## YOUR OBJECTIVE
When you respond, write out each entry exactly as it stands.

↓

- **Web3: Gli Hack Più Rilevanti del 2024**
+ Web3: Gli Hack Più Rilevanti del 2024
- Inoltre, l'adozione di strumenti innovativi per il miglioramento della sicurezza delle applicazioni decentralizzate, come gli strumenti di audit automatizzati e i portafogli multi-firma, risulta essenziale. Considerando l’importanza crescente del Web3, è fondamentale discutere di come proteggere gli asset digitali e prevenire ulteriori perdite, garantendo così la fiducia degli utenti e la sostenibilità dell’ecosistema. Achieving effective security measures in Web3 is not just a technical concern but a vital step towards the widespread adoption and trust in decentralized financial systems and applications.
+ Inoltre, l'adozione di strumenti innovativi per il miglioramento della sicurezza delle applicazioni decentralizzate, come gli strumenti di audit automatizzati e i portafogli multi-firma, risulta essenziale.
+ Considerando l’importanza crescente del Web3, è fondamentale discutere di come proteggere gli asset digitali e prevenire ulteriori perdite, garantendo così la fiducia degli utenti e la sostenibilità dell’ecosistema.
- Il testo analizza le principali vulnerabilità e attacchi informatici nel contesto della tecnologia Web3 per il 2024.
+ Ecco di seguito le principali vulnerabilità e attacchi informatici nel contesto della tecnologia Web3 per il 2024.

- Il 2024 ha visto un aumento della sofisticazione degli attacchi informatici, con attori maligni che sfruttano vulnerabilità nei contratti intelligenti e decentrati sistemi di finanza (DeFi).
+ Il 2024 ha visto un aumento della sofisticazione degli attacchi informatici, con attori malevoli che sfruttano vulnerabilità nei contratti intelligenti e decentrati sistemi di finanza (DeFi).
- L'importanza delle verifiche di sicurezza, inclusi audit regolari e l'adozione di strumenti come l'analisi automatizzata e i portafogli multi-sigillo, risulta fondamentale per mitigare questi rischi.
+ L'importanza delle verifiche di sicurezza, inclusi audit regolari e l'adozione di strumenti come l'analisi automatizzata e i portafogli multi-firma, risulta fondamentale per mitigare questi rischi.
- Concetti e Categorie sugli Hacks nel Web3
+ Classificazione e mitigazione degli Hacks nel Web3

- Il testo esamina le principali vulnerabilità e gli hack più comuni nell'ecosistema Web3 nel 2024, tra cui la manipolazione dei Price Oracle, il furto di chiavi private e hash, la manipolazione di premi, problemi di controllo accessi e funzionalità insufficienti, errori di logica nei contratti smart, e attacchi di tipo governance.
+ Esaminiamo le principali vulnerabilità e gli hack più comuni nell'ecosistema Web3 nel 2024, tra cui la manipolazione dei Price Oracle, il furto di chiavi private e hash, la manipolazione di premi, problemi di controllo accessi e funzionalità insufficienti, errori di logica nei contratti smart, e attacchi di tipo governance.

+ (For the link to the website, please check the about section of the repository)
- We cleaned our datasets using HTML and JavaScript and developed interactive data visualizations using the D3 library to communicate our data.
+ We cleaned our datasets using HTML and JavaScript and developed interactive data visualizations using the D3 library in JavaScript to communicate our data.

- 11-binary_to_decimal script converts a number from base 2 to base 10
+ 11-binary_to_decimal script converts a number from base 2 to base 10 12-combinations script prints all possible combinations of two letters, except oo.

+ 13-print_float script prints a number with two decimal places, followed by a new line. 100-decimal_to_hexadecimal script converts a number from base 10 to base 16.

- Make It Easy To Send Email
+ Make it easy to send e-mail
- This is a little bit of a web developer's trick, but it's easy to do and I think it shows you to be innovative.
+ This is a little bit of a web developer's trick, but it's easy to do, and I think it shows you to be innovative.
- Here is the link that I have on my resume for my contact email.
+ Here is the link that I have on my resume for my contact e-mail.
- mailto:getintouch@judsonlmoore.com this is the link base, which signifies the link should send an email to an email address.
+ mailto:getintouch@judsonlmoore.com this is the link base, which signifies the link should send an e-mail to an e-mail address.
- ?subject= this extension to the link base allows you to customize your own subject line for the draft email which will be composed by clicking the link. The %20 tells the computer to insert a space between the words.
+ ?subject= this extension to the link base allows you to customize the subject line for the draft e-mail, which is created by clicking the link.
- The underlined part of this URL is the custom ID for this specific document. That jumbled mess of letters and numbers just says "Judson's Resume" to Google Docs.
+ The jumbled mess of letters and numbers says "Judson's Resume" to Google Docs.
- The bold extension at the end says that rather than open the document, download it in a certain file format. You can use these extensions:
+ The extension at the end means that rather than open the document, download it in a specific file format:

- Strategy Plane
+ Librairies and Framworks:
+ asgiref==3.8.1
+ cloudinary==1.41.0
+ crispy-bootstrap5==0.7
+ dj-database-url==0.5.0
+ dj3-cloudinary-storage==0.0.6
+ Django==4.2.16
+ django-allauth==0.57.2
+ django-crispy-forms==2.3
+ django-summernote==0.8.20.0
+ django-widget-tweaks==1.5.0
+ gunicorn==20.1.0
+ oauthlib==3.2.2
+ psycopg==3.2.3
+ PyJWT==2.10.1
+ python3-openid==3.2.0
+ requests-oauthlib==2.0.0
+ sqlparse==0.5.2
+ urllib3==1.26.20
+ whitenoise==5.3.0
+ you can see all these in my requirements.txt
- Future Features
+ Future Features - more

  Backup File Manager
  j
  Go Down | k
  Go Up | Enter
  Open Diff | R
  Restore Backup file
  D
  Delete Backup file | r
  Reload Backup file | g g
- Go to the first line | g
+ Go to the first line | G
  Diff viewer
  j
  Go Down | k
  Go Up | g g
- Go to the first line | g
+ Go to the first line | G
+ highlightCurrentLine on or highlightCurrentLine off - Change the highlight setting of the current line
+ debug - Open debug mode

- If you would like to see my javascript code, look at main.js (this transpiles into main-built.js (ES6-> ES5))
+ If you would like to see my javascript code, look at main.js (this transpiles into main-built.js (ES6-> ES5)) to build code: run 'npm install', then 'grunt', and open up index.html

↑

## RESULT OF THE TASK
- **Web3: Gli Hack Più Rilevanti del 2024**
+ Web3: Gli Hack Più Rilevanti del 2024
- Inoltre, l'adozione di strumenti innovativi per il miglioramento della sicurezza delle applicazioni decentralizzate, come gli strumenti di audit automatizzati e i portafogli multi-firma, risulta essenziale. Considerando l’importanza crescente del Web3, è fondamentale discutere di come proteggere gli asset digitali e prevenire ulteriori perdite, garantendo così la fiducia degli utenti e la sostenibilità dell’ecosistema. Achieving effective security measures in Web3 is not just a technical concern but a vital step towards the widespread adoption and trust in decentralized financial systems and applications.
+ Inoltre, l'adozione di strumenti innovativi per il miglioramento della sicurezza delle applicazioni decentralizzate, come gli strumenti di audit automatizzati e i portafogli multi-firma, risulta essenziale.
+ Considerando l’importanza crescente del Web3, è fondamentale discutere di come proteggere gli asset digitali e prevenire ulteriori perdite, garantendo così la fiducia degli utenti e la sostenibilità dell’ecosistema.
- Il testo analizza le principali vulnerabilità e attacchi informatici nel contesto della tecnologia Web3 per il 2024.
+ Ecco di seguito le principali vulnerabilità e attacchi informatici nel contesto della tecnologia Web3 per il 2024.

- Il 2024 ha visto un aumento della sofisticazione degli attacchi informatici, con attori maligni che sfruttano vulnerabilità nei contratti intelligenti e decentrati sistemi di finanza (DeFi).
+ Il 2024 ha visto un aumento della sofisticazione degli attacchi informatici, con attori malevoli che sfruttano vulnerabilità nei contratti intelligenti e decentrati sistemi di finanza (DeFi).
- L'importanza delle verifiche di sicurezza, inclusi audit regolari e l'adozione di strumenti come l'analisi automatizzata e i portafogli multi-sigillo, risulta fondamentale per mitigare questi rischi.
+ L'importanza delle verifiche di sicurezza, inclusi audit regolari e l'adozione di strumenti come l'analisi automatizzata e i portafogli multi-firma, risulta fondamentale per mitigare questi rischi.
- Concetti e Categorie sugli Hacks nel Web3
+ Classificazione e mitigazione degli Hacks nel Web3

- Il testo esamina le principali vulnerabilità e gli hack più comuni nell'ecosistema Web3 nel 2024, tra cui la manipolazione dei Price Oracle, il furto di chiavi private e hash, la manipolazione di premi, problemi di controllo accessi e funzionalità insufficienti, errori di logica nei contratti smart, e attacchi di tipo governance.
+ Esaminiamo le principali vulnerabilità e gli hack più comuni nell'ecosistema Web3 nel 2024, tra cui la manipolazione dei Price Oracle, il furto di chiavi private e hash, la manipolazione di premi, problemi di controllo accessi e funzionalità insufficienti, errori di logica nei contratti smart, e attacchi di tipo governance.

+ (For the link to the website, please check the about section of the repository)
- We cleaned our datasets using HTML and JavaScript and developed interactive data visualizations using the D3 library to communicate our data.
+ We cleaned our datasets using HTML and JavaScript and developed interactive data visualizations using the D3 library in JavaScript to communicate our data.

- 11-binary_to_decimal script converts a number from base 2 to base 10
+ 11-binary_to_decimal script converts a number from base 2 to base 10 12-combinations script prints all possible combinations of two letters, except oo.

+ 13-print_float script prints a number with two decimal places, followed by a new line. 100-decimal_to_hexadecimal script converts a number from base 10 to base 16.

- Make It Easy To Send Email
+ Make it easy to send e-mail
- This is a little bit of a web developer's trick, but it's easy to do and I think it shows you to be innovative.
+ This is a little bit of a web developer's trick, but it's easy to do, and I think it shows you to be innovative.
- Here is the link that I have on my resume for my contact email.
+ Here is the link that I have on my resume for my contact e-mail.
- mailto:getintouch@judsonlmoore.com this is the link base, which signifies the link should send an email to an email address.
+ mailto:getintouch@judsonlmoore.com this is the link base, which signifies the link should send an e-mail to an e-mail address.
- ?subject= this extension to the link base allows you to customize your own subject line for the draft email which will be composed by clicking the link. The %20 tells the computer to insert a space between the words.
+ ?subject= this extension to the link base allows you to customize the subject line for the draft e-mail, which is created by clicking the link.
- The underlined part of this URL is the custom ID for this specific document. That jumbled mess of letters and numbers just says "Judson's Resume" to Google Docs.
+ The jumbled mess of letters and numbers says "Judson's Resume" to Google Docs.
- The bold extension at the end says that rather than open the document, download it in a certain file format. You can use these extensions:
+ The extension at the end means that rather than open the document, download it in a specific file format:

- Strategy Plane
+ Librairies and Framworks:
+ asgiref==3.8.1
+ cloudinary==1.41.0
+ crispy-bootstrap5==0.7
+ dj-database-url==0.5.0
+ dj3-cloudinary-storage==0.0.6
+ Django==4.2.16
+ django-allauth==0.57.2
+ django-crispy-forms==2.3
+ django-summernote==0.8.20.0
+ django-widget-tweaks==1.5.0
+ gunicorn==20.1.0
+ oauthlib==3.2.2
+ psycopg==3.2.3
+ PyJWT==2.10.1
+ python3-openid==3.2.0
+ requests-oauthlib==2.0.0
+ sqlparse==0.5.2
+ urllib3==1.26.20
+ whitenoise==5.3.0
+ you can see all these in my requirements.txt
- Future Features
+ Future Features - more

  Backup File Manager
  j
  Go Down | k
  Go Up | Enter
  Open Diff | R
  Restore Backup file
  D
  Delete Backup file | r
  Reload Backup file | g g
- Go to the first line | g
+ Go to the first line | G
  Diff viewer
  j
  Go Down | k
  Go Up | g g
- Go to the first line | g
+ Go to the first line | G
+ highlightCurrentLine on or highlightCurrentLine off - Change the highlight setting of the current line
+ debug - Open debug mode

- If you would like to see my javascript code, look at main.js (this transpiles into main-built.js (ES6-> ES5))
+ If you would like to see my javascript code, look at main.js (this transpiles into main-built.js (ES6-> ES5)) to build code: run 'npm install', then 'grunt', and open up index.html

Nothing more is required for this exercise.